* **DATA IN THIS EXERCISE**
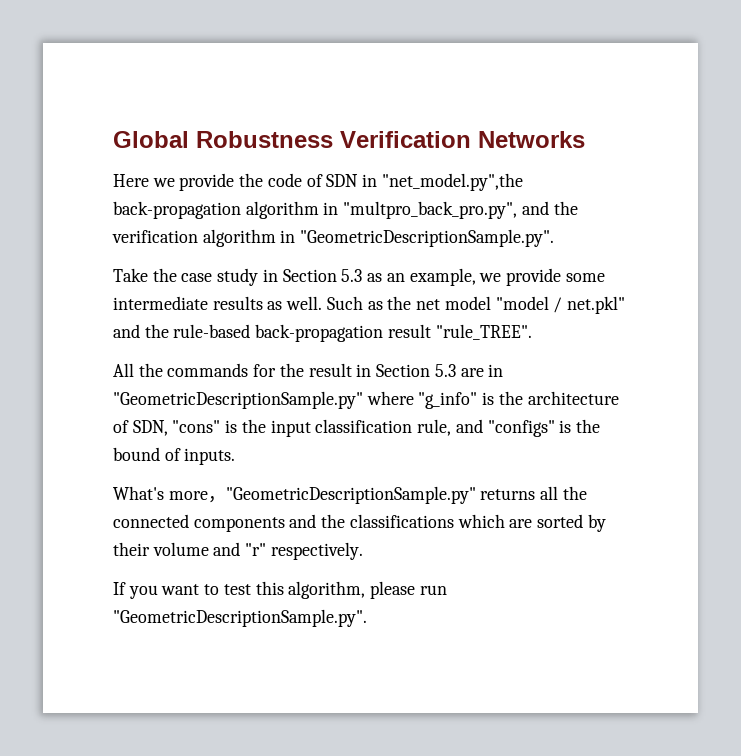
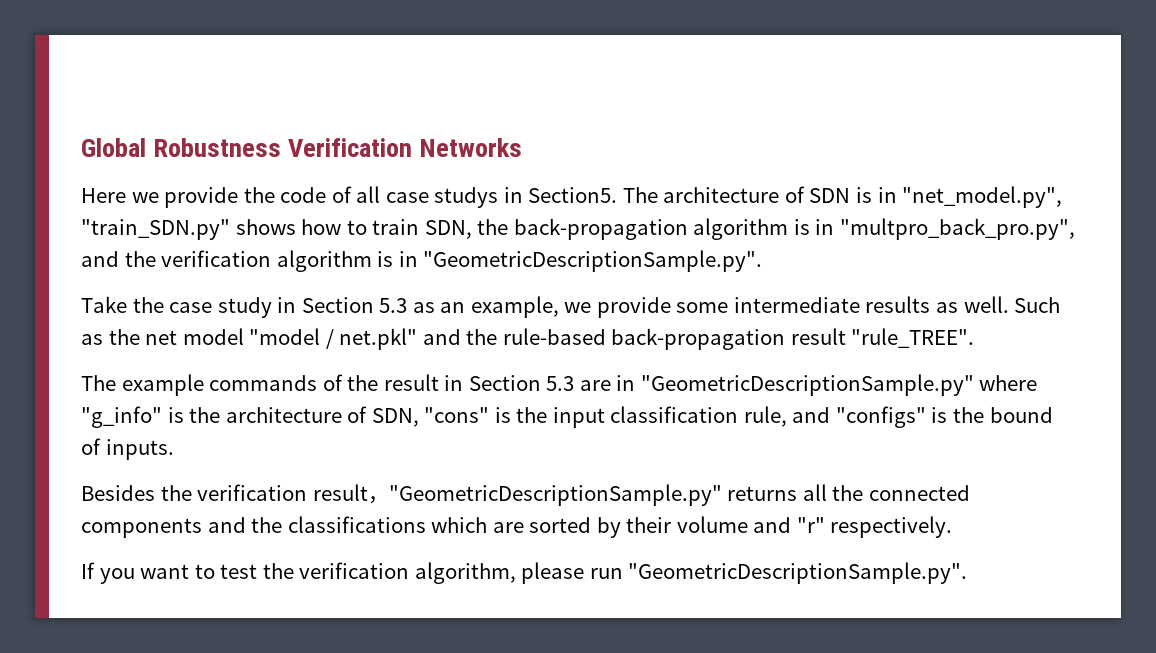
- Here we provide the code of SDN in "net_model.py",the back-propagation algorithm in "multpro_back_pro.py", and the verification algorithm in "GeometricDescriptionSample.py".
+ Here we provide the code of all case studys in Section5. The architecture of SDN is in "net_model.py", "train_SDN.py" shows how to train SDN, the back-propagation algorithm is in "multpro_back_pro.py", and the verification algorithm is in "GeometricDescriptionSample.py".
- All the commands for the result in Section 5.3 are in "GeometricDescriptionSample.py" where "g_info" is the architecture of SDN, "cons" is the input classification rule, and "configs" is the bound of inputs.
+ The example commands of the result in Section 5.3 are in "GeometricDescriptionSample.py" where "g_info" is the architecture of SDN, "cons" is the input classification rule, and "configs" is the bound of inputs.
- What's more，"GeometricDescriptionSample.py" returns all the connected components and the classifications which are sorted by their volume and "r" respectively.
+ Besides the verification result，"GeometricDescriptionSample.py" returns all the connected components and the classifications which are sorted by their volume and "r" respectively.
- If you want to test this algorithm, please run "GeometricDescriptionSample.py".
+ If you want to test the verification algorithm, please run "GeometricDescriptionSample.py".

* **WHAT NEEDS TO BE DONE**
In the answer, include exactly the lines from the line containing "Besides the verification" through the end of the data, and nothing else.

* **SOLUTION TO THE PROBLEM**
+ Besides the verification result，"GeometricDescriptionSample.py" returns all the connected components and the classifications which are sorted by their volume and "r" respectively.
- If you want to test this algorithm, please run "GeometricDescriptionSample.py".
+ If you want to test the verification algorithm, please run "GeometricDescriptionSample.py".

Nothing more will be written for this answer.